If you have made a substitution in either normal mode :s/A/B/g
(the current line) or visual mode :'<,>'s/A/B/g
(lines included in the current selection) and you want to repeat that last substitution, you can:
Move to another line (normal mode) and simply press &
, or if you like, :
-&
-<CR>
(looks like :&
), to affect the current line without highlighting, or
Highlight a range (visual mode) and press :
-&
-<CR>
(looks like :'<,'>&
) to affect the range of lines in the selection.

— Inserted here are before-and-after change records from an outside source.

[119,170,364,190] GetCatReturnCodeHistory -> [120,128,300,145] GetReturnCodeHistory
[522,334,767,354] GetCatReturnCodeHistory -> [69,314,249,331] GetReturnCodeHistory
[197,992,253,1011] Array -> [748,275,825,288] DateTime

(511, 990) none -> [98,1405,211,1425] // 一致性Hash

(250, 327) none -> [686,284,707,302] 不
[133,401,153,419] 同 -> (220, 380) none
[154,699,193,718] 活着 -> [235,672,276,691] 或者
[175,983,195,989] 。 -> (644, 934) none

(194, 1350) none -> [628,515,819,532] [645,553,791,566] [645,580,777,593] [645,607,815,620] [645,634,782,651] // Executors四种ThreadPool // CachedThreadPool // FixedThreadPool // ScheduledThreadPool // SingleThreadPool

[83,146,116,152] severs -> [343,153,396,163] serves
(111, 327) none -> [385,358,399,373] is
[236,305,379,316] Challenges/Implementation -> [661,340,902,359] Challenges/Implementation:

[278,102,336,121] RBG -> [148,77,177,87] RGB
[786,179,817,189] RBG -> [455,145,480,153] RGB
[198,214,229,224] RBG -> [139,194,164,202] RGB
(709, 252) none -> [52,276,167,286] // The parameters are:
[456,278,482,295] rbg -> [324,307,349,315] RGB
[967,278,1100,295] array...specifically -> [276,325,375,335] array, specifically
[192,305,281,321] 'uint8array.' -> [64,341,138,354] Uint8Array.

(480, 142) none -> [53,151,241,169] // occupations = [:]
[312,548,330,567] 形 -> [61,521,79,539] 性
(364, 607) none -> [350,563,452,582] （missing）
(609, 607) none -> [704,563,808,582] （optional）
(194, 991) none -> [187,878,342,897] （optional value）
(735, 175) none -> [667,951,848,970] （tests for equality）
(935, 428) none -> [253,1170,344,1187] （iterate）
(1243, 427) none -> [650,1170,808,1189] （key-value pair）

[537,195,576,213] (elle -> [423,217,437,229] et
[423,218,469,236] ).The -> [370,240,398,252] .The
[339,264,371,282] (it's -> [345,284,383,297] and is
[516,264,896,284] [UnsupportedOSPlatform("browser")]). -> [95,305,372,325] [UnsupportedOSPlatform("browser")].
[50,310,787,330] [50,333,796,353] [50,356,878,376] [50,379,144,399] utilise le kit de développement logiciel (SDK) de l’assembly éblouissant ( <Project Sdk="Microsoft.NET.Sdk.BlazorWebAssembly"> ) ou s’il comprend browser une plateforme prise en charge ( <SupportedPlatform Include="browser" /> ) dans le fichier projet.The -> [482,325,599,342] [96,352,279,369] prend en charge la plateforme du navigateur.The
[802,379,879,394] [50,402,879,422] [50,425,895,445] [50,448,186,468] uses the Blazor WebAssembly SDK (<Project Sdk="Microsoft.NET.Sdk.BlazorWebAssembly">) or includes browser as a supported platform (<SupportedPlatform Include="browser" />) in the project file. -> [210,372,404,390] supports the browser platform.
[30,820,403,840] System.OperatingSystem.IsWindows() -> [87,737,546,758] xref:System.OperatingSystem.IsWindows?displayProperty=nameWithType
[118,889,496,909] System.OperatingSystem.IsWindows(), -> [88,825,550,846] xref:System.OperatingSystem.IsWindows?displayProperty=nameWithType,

With my limited knowledge of Vim, this solves several problems. For one, the last visual substitution :'<,'>s/A/B/g
is available as the last command (:
-<UP>
) from both normal and visual mode, but always produces an error from normal mode. (It still refers to the last selection from visual mode - not to the empty selection at the cursor like I assumed - and my example substitution exhausts every match in one pass.) Meanwhile, the last normal mode substitution starts with :s
, not :'<,'>s
, so you would need to modify it to use in visual mode. Finally, &
is available directly from normal mode and so it accepts repetitions and other alternatives to selections, like 2&
for the next two lines, and as user ruohola said, g&
for the entire file.
In both versions, pressing :
then &
works as if you had pressed :
and then retyped s/A/B/
, so the mode you were in last time is irrelevant and only the current cursor line or selection determines the line(s) to be affected. (Note that the trailing flags like g
are cleared too, but come next in this syntax too, as in :&g
/: '<,'>&g
. This is a mixed blessing in my opinion, as you can/must re-specify flags here, and standalone &
doesn't seem to take flags at all. I must be missing something.)
I welcome suggestions and corrections. Most of this comes from experimentation just now so I'm sure there's a lot more to it, but hopefully it helps anyway.